Work instructions »
Pictures are to be left out; every line from the one that holds "font-size: 16px ->" to the end of the data is to be retyped exactly.

Records contained in a dataset

++++++

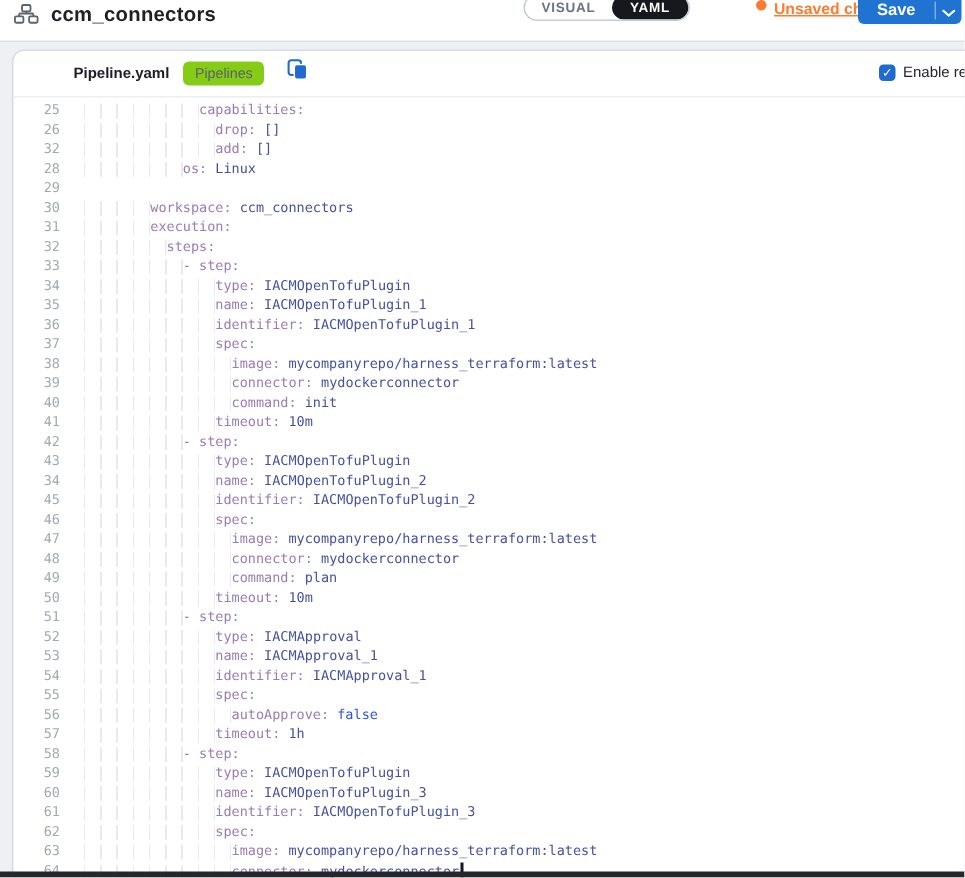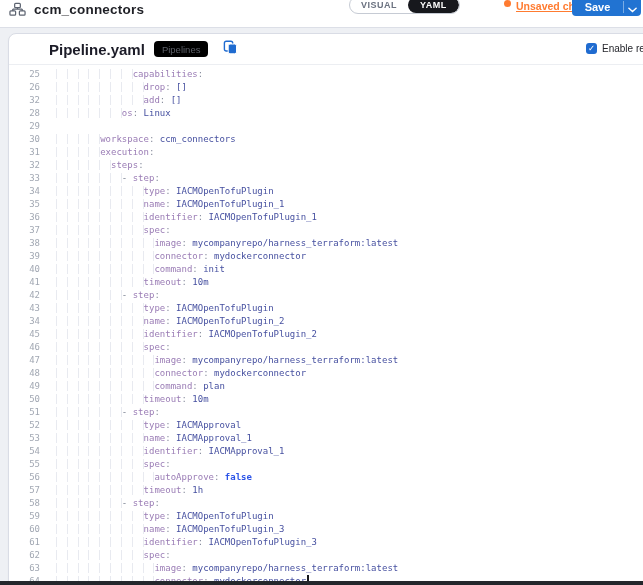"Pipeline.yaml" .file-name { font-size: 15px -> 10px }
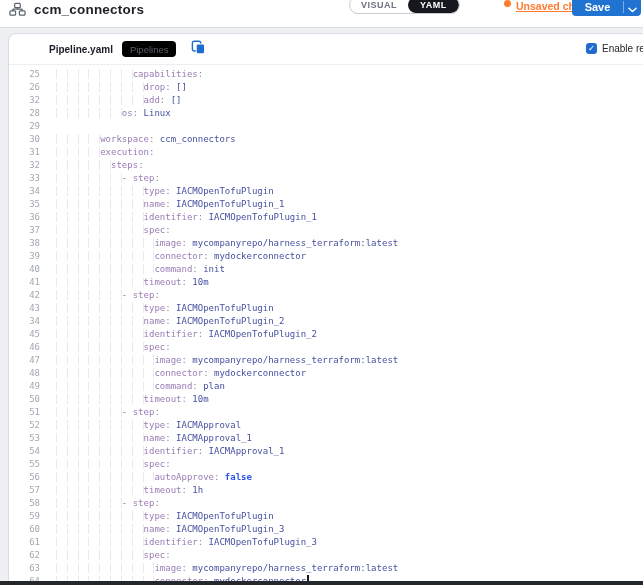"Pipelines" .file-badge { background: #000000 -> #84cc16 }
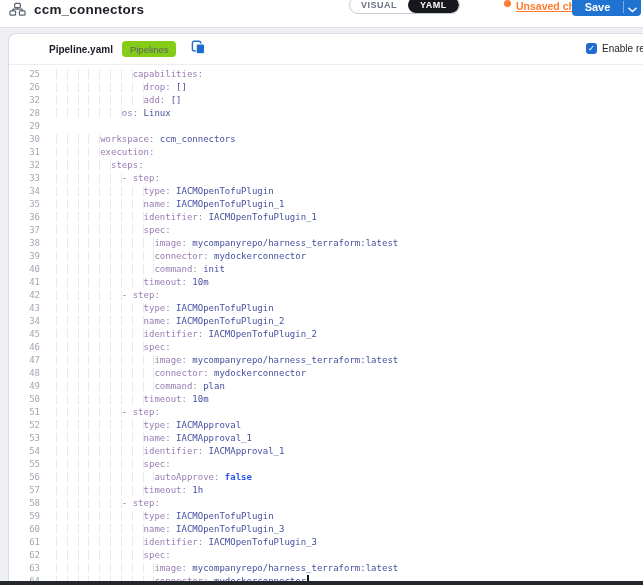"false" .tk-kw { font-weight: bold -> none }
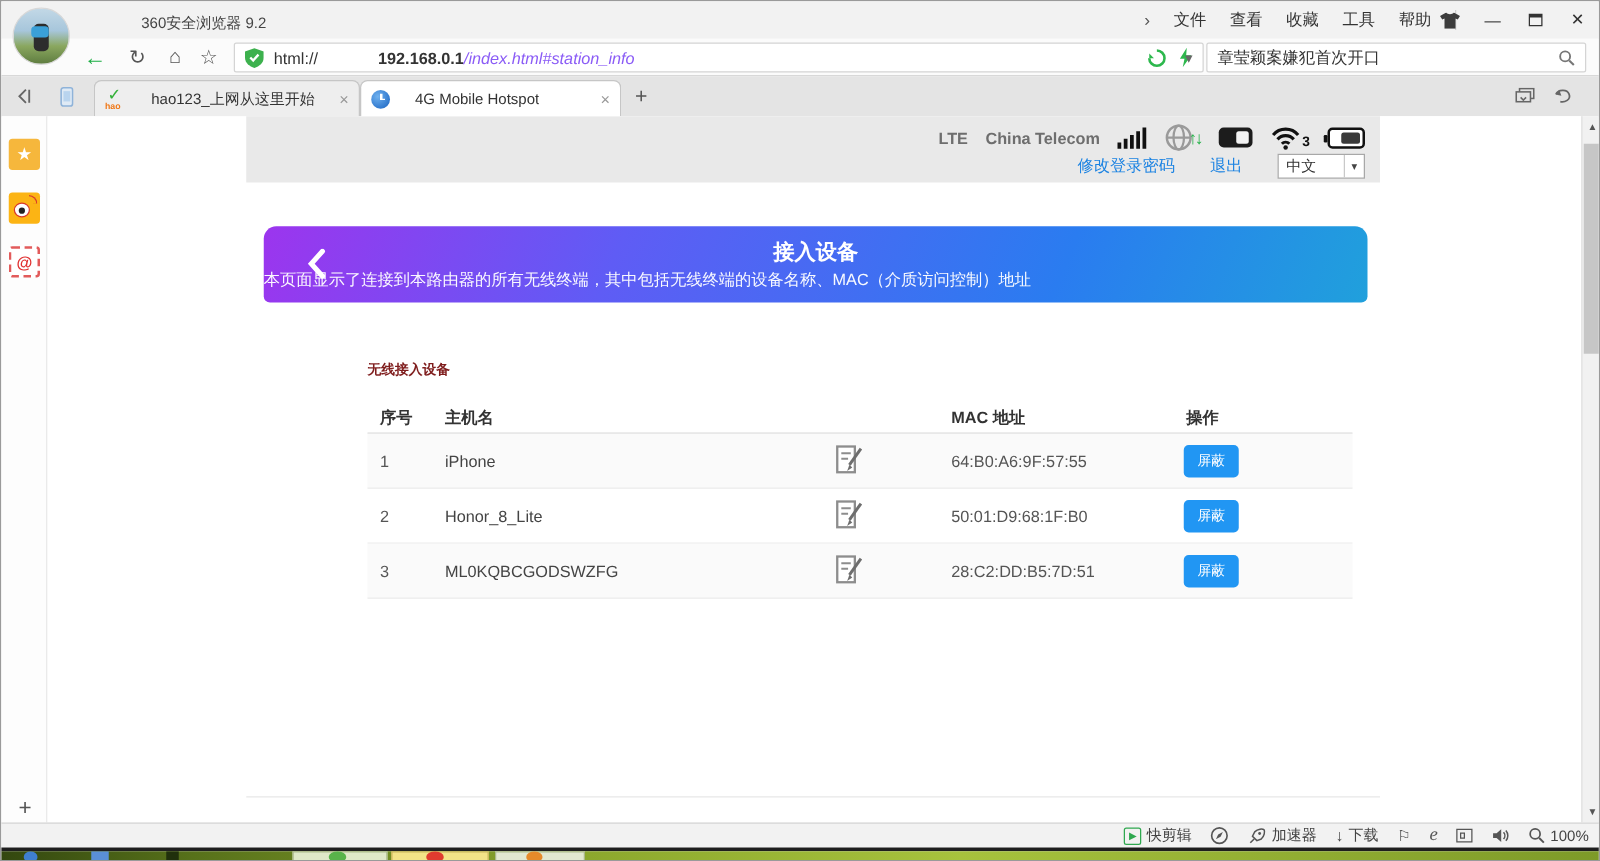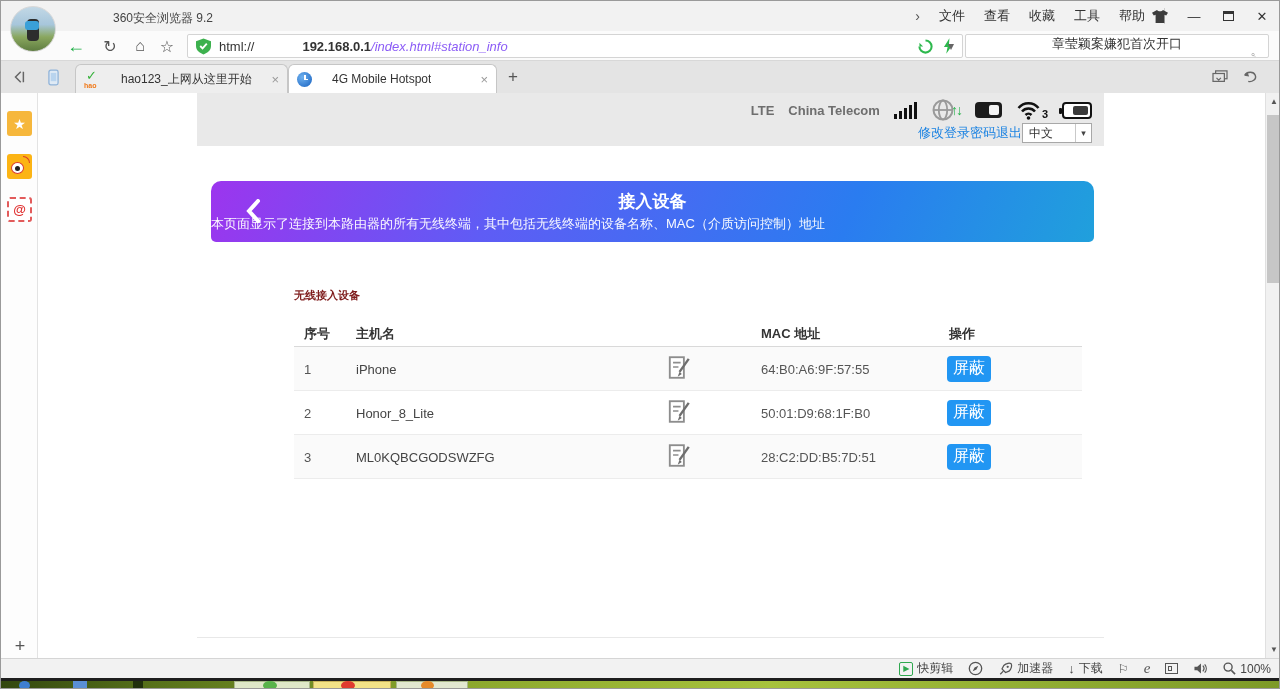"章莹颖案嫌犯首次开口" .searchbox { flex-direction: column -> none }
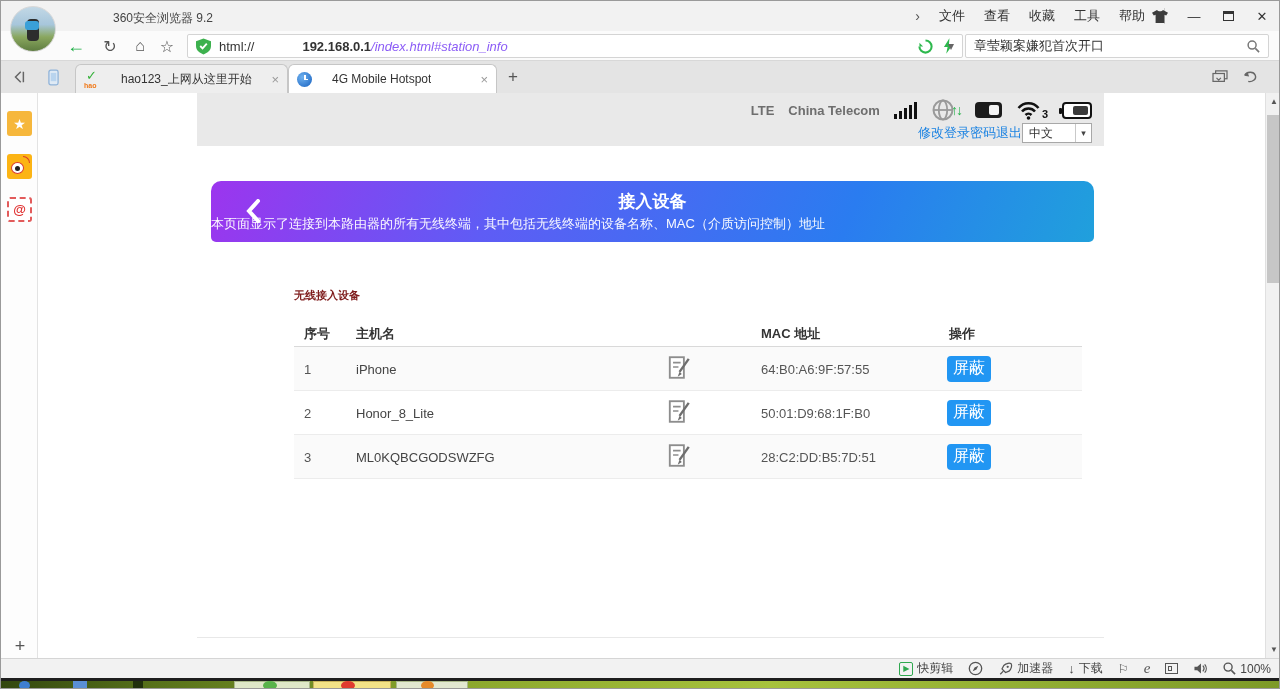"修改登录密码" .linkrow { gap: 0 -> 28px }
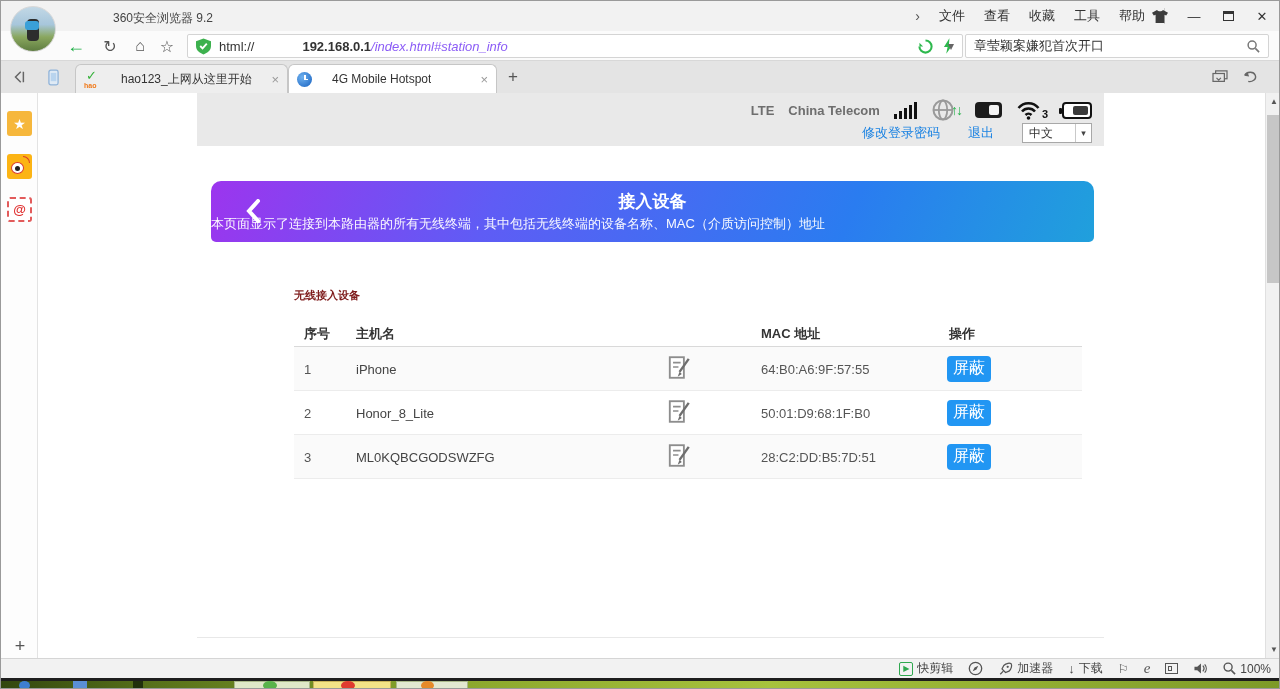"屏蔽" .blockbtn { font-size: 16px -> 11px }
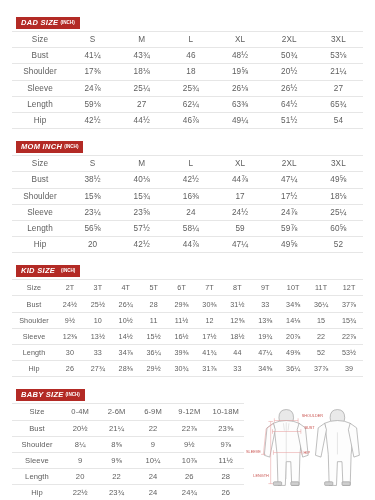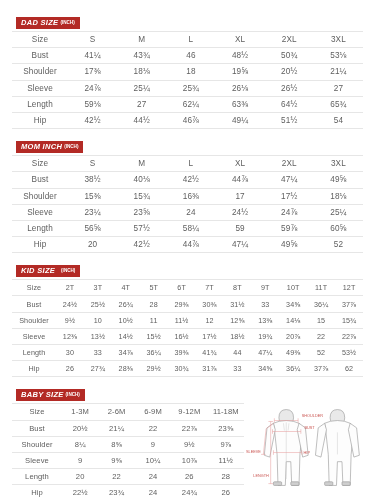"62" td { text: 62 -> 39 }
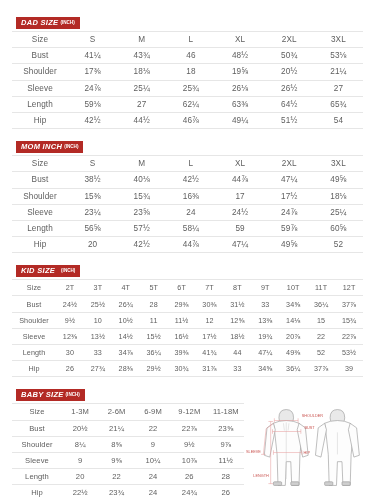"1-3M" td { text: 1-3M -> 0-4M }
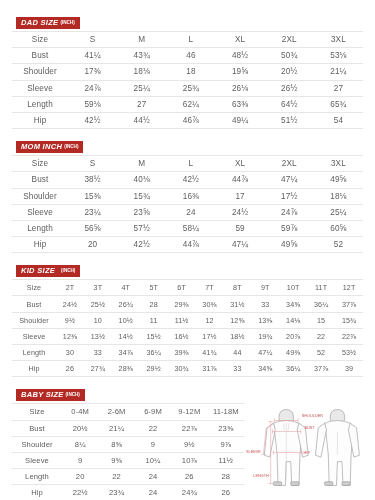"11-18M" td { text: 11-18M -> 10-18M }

++++++

Your response »
"屏蔽" .blockbtn { font-size: 16px -> 11px }
"62" td { text: 62 -> 39 }
"1-3M" td { text: 1-3M -> 0-4M }
"11-18M" td { text: 11-18M -> 10-18M }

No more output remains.